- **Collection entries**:
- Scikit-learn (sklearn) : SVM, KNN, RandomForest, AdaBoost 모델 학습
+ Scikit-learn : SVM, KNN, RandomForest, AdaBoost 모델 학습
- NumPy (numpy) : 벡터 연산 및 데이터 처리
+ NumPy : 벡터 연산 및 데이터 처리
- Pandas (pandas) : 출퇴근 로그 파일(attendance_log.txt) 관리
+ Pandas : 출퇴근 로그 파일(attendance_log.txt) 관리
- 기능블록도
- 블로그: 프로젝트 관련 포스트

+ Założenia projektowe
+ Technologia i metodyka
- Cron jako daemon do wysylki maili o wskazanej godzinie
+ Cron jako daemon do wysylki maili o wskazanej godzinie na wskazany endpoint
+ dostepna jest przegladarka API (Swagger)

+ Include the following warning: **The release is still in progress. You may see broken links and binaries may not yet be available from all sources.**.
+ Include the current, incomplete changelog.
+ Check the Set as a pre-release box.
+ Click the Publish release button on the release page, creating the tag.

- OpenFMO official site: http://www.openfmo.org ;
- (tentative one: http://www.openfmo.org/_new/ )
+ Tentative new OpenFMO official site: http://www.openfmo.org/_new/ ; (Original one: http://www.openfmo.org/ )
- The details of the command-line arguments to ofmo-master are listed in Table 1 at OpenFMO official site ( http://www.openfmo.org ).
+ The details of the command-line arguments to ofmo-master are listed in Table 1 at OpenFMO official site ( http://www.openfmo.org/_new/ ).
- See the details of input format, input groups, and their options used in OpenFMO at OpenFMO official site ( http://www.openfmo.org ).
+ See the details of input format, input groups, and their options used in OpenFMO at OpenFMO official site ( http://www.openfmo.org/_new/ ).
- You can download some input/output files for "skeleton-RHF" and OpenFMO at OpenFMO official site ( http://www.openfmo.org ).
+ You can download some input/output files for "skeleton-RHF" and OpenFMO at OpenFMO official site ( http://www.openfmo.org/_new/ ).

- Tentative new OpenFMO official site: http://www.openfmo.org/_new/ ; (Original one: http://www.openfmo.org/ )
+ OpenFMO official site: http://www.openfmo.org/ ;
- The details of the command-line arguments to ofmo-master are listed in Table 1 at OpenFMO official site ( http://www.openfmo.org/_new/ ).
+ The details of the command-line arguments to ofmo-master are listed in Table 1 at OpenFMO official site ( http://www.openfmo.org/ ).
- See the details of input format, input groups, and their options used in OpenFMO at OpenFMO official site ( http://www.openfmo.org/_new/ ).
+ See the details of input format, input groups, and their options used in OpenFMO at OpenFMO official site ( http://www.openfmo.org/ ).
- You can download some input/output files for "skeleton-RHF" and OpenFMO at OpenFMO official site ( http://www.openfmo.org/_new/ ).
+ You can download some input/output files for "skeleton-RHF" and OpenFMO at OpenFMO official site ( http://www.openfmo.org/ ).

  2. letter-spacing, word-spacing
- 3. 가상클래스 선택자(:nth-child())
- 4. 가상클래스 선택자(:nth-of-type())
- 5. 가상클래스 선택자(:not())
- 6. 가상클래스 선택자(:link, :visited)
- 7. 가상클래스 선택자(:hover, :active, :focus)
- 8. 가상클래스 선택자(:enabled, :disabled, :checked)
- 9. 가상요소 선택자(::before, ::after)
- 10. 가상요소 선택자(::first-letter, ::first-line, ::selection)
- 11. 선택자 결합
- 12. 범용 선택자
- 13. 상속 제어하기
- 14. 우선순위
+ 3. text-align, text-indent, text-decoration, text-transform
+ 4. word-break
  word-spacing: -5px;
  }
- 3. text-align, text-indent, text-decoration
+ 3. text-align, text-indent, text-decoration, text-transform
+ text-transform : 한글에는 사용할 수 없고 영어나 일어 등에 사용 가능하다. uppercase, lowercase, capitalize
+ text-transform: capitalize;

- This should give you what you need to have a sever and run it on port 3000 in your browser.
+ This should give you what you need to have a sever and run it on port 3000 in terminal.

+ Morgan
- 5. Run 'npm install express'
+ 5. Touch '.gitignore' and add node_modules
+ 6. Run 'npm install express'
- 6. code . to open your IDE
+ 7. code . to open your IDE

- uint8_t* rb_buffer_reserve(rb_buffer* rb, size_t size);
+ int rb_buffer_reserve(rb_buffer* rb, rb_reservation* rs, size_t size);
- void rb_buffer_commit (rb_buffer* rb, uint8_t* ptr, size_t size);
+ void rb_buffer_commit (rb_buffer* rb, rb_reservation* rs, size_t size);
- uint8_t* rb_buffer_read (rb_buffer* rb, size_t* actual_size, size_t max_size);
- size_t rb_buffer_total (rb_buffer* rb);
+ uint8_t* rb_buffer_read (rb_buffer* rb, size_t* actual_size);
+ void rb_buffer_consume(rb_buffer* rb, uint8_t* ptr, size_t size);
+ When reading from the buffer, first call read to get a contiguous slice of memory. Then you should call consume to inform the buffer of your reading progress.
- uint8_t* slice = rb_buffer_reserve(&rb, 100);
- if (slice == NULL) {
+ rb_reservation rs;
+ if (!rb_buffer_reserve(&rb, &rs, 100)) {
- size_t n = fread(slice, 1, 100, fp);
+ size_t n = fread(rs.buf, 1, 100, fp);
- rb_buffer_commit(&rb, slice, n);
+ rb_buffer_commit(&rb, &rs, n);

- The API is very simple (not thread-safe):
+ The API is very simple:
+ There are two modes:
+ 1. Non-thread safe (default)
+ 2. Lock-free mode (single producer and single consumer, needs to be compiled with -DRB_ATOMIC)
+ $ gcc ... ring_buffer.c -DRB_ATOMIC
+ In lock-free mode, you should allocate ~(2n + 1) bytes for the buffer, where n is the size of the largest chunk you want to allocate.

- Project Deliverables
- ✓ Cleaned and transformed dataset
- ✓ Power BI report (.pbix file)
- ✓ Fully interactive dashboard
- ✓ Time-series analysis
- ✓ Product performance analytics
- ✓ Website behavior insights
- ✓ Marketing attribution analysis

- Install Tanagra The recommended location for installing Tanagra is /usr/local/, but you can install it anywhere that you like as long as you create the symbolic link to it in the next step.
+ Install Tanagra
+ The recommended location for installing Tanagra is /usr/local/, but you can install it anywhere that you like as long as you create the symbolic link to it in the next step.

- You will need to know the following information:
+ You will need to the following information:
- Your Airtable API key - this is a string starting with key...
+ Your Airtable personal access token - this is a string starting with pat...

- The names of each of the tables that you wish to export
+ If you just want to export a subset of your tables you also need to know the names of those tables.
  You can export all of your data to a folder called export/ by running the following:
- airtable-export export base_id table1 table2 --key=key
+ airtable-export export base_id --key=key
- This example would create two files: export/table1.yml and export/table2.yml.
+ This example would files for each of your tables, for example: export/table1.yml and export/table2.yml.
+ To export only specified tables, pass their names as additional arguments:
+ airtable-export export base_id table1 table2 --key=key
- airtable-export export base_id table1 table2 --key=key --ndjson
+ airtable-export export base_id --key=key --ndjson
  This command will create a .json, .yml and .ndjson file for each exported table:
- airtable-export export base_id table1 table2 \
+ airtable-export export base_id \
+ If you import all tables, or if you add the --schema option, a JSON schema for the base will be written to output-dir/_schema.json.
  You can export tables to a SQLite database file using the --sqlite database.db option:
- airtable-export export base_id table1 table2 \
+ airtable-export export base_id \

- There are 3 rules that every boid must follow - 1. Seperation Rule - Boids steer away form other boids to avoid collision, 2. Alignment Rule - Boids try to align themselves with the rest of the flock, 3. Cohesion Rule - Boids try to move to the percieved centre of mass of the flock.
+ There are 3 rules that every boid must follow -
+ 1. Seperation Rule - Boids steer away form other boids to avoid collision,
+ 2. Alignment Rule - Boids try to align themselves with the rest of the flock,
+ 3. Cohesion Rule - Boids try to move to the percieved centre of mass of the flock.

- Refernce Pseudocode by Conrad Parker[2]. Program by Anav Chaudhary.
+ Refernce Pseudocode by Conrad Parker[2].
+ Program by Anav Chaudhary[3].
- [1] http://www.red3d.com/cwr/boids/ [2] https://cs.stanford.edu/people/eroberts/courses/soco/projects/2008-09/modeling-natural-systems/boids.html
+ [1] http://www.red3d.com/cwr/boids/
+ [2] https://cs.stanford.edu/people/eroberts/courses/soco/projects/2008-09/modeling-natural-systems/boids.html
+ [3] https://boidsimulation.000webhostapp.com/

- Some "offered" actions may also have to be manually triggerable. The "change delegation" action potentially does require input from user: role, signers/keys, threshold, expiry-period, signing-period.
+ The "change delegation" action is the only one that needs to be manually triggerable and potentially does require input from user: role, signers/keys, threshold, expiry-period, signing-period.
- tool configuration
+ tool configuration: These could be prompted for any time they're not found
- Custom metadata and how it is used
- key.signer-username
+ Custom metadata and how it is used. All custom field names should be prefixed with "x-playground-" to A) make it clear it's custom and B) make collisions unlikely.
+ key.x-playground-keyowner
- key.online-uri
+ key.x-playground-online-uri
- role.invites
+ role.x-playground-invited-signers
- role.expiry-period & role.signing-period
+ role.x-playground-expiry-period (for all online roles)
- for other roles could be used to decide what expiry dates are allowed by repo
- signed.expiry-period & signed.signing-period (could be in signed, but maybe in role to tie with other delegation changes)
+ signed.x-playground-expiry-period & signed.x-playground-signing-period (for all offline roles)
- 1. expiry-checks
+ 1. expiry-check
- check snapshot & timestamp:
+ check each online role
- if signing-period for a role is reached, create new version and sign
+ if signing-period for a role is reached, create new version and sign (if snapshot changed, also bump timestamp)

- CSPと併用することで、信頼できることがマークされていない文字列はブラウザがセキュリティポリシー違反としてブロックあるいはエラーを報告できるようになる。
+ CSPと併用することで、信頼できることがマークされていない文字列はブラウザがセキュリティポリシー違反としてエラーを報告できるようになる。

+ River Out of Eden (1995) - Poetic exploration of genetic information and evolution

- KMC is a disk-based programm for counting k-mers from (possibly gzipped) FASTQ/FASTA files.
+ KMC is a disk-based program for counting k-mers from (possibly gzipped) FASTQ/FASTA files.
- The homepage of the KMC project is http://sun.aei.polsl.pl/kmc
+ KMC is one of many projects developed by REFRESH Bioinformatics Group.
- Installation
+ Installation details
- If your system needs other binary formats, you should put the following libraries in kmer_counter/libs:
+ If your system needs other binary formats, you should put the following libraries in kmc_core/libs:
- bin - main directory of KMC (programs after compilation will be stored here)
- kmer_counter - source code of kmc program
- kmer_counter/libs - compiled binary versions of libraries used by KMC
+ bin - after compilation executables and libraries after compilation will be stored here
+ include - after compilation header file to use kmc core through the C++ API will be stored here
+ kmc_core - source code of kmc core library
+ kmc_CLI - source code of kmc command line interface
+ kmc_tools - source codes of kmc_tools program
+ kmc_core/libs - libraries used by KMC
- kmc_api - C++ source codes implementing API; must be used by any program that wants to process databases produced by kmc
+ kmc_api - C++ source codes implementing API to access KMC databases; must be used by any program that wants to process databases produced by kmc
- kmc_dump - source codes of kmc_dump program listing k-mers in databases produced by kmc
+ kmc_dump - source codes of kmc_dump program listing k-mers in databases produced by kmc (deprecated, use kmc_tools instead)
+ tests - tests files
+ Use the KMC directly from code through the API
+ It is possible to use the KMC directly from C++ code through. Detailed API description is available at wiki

- **Exercise description**: For the data above, state how many of its lines contain the word "does", giving no other text.

- **Completed exercise**: 2